What the exercise asks:
Starting at the line below holding "discount: none -> 3% = 262.44" and stopping at the line holding "total: 6794.59 -> 9015.87", print every line exactly, both ends included, and leave the rest out.

====== Dataset excerpts ======

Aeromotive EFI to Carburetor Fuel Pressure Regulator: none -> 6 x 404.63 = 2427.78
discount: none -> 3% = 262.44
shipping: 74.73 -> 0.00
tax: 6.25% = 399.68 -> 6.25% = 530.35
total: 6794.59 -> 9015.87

======
====== Dataset excerpts ======

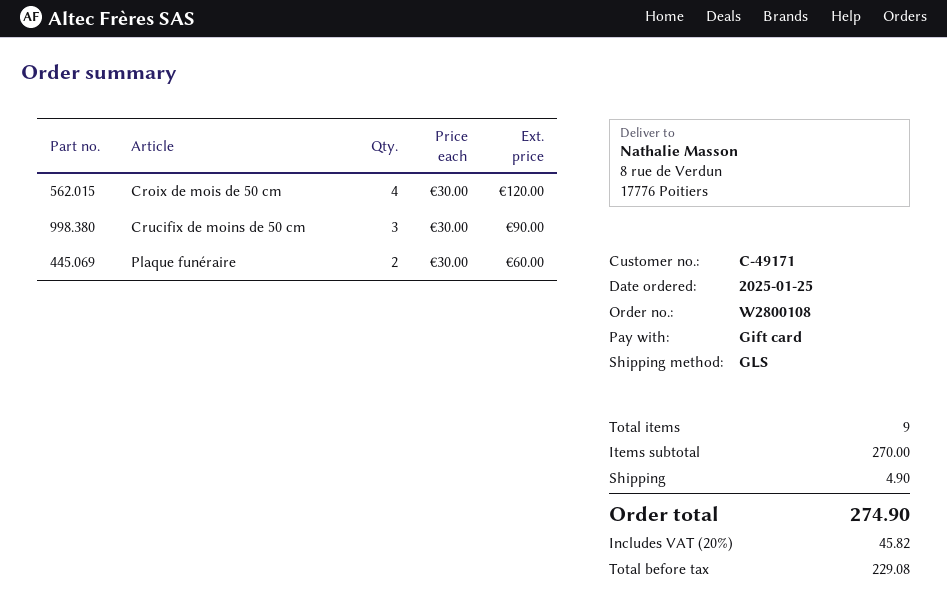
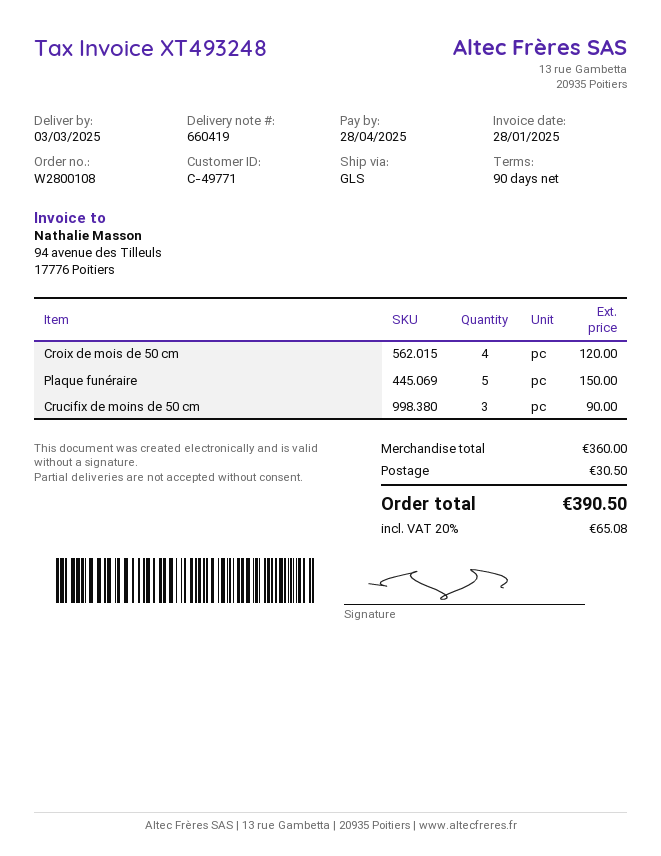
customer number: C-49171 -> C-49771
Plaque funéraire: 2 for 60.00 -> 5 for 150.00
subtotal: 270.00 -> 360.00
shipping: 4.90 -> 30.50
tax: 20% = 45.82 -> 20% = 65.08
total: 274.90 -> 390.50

======

Answer box:
discount: none -> 3% = 262.44
shipping: 74.73 -> 0.00
tax: 6.25% = 399.68 -> 6.25% = 530.35
total: 6794.59 -> 9015.87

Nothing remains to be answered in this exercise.